Die Diagnostik bei allergischen Symptomen ist besonders schwierig. Sie umfasst mehrere Schritte und sollte am besten bei einem spezialisierten Allergologen erfolgen. Wichtig ist dabei, dass der Patient sich selbst genau beobachtet. Nicht jede laufende Nase ist gleich ein Heuschnupfen. Treten die Symptome aber immer dann auf, wenn die Birken blühen, ist ein Heuschnupfen wahrscheinlich. Das gilt auch für die anderen Allergie-Typen, bei denen regelmäßig durch eine Konfrontation mit einem allergenen Reiz der Körper mit allergischen Symptomen reagiert. Durch eine gute Beobachtungsgabe kann der Patient schon einige “tatverdächtige” Ursachen erkennen und dem Arzt wichtige Informationen liefern.

Es gibt natürlich auch Symptome, bei denen man “vor einem Rätsel steht”. Kommen andere Ursachen wie z.B. Infektionen oder eine andere Haut- oder Lungenerkrankungen als Auslöser für die Symptome nicht in Frage, versucht der Arzt sozusagen “auf Verdacht”, mögliche auslösende Allergene bzw.

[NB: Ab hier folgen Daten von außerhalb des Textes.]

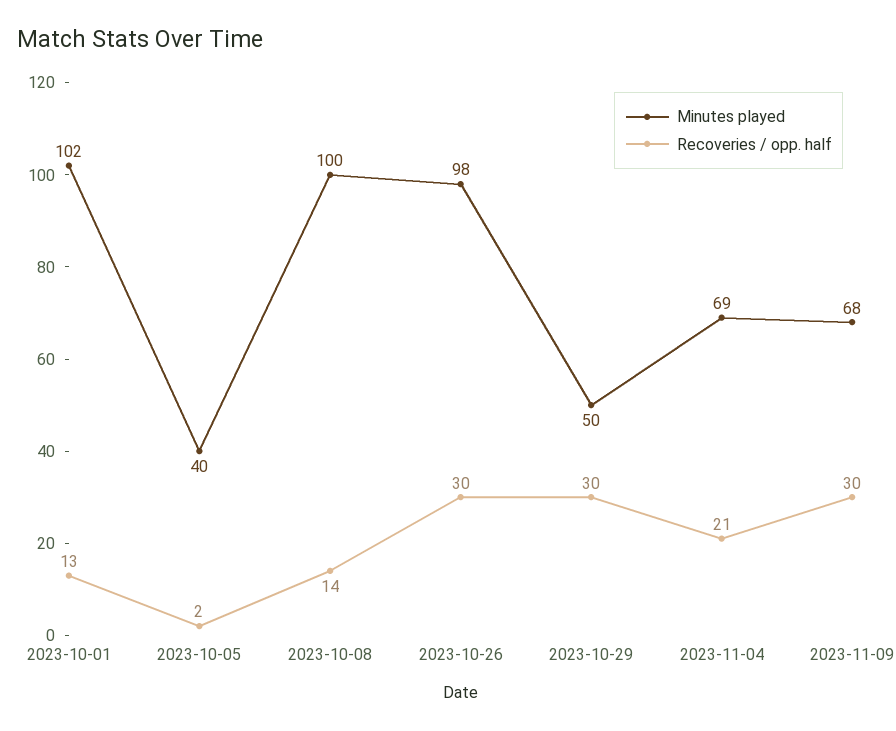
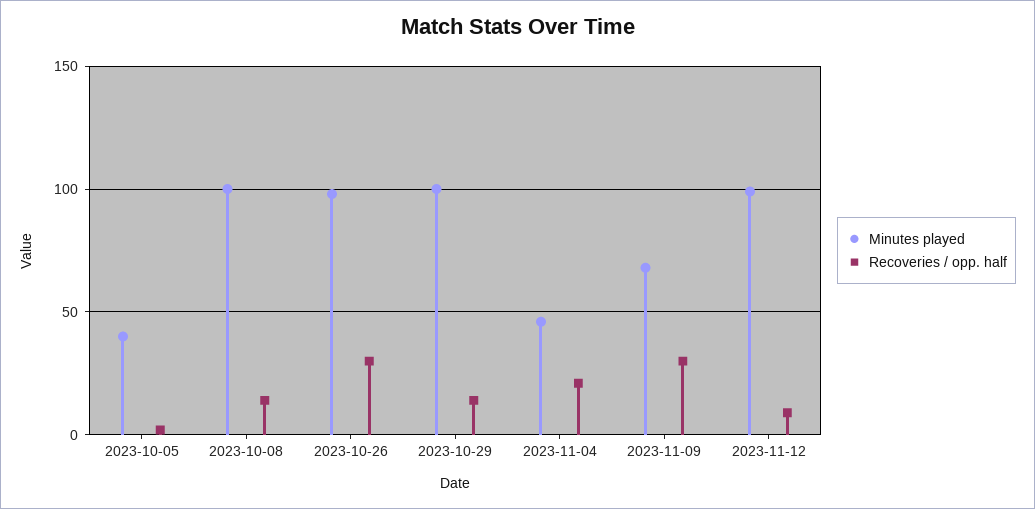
Minutes played, 2023-10-01: 102 -> none
Recoveries / opp. half, 2023-10-01: 13 -> none
Minutes played, 2023-10-29: 50 -> 100
Recoveries / opp. half, 2023-10-29: 30 -> 15
Minutes played, 2023-11-04: 69 -> 45
Minutes played, 2023-11-12: none -> 100
Recoveries / opp. half, 2023-11-12: none -> 10

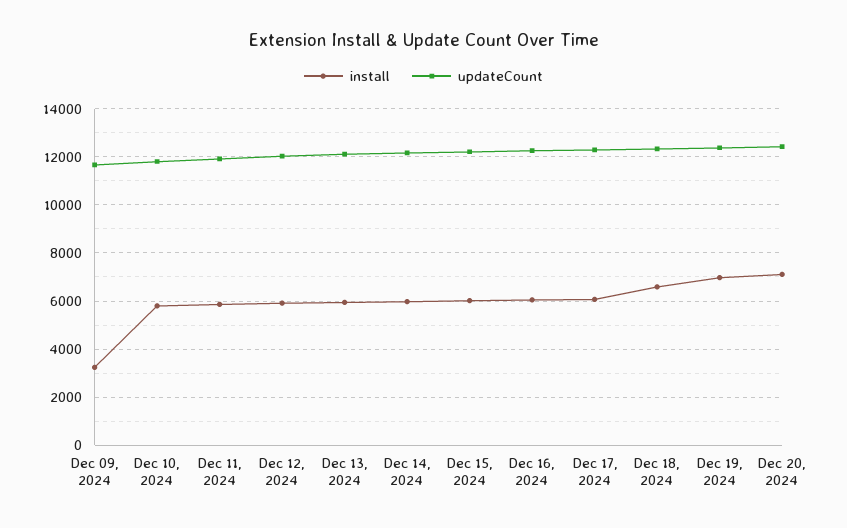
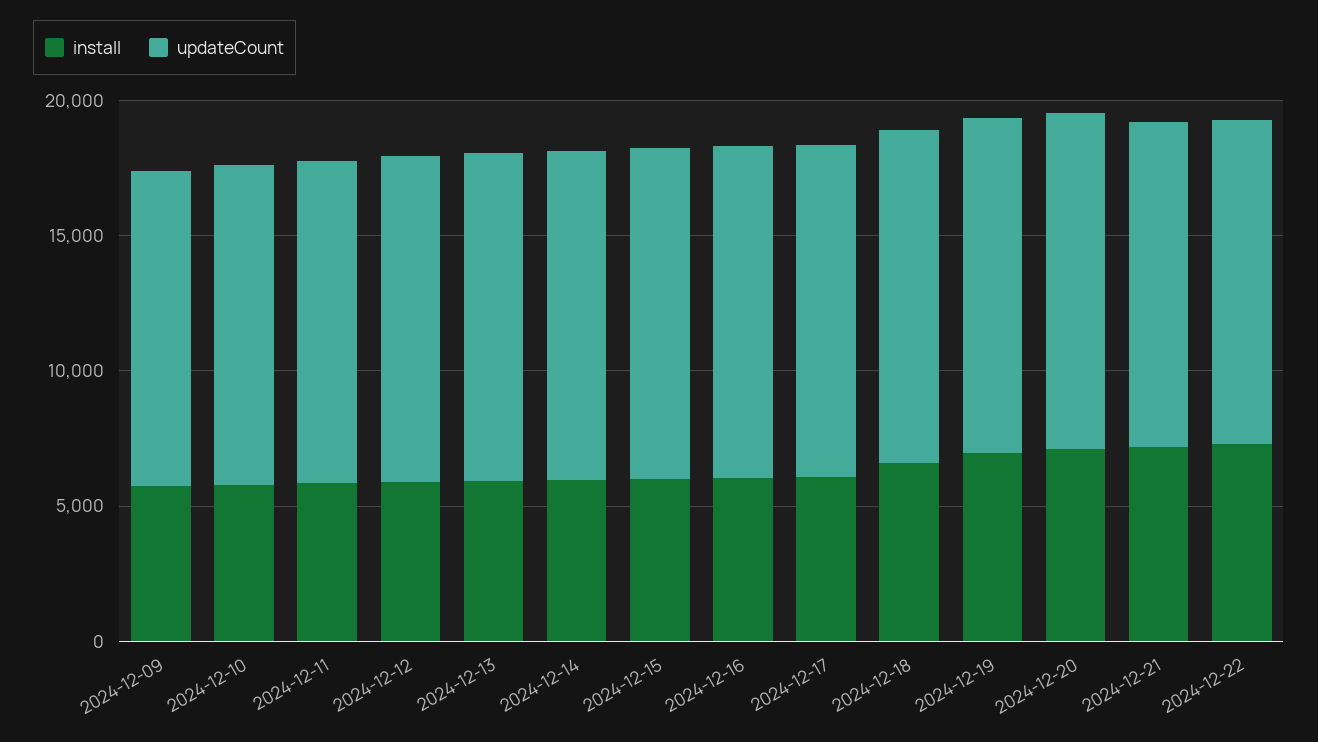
install, Dec 09, 2024: 3250 -> 6000
install, 2024-12-21: none -> 7000
updateCount, 2024-12-21: none -> 12000
install, 2024-12-22: none -> 7000
updateCount, 2024-12-22: none -> 12000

Allergen-Gruppen einzukreisen und die Allergie-Auslöser aufzuspüren.

Ausführliche Anamnese ganz entscheidend

Basis für jede gute Diagnostik ist die ausführliche Anamnese, also die Erfassung und Analyse der Kranken-Vorgeschichte des Patienten. Daran schließt sich dann je nach Bedarf und Schwere der Symptomatik ein Allergentest auf der Haut an, manchmal wird auch noch eine Blutuntersuchung gemacht. In manchen Fällen ist ein so genannter Provokationstest notwendig, bei denen die allergischen Symptome des Patienten künstlich unter ärztlicher Aufsicht durch eine kontrollierte Konfrontation mit dem verdächtigen Allergen hervorgerufen werden. Meist kann aber schon durch die Anamnese und einen Hauttest die Diagnose gestellt werden.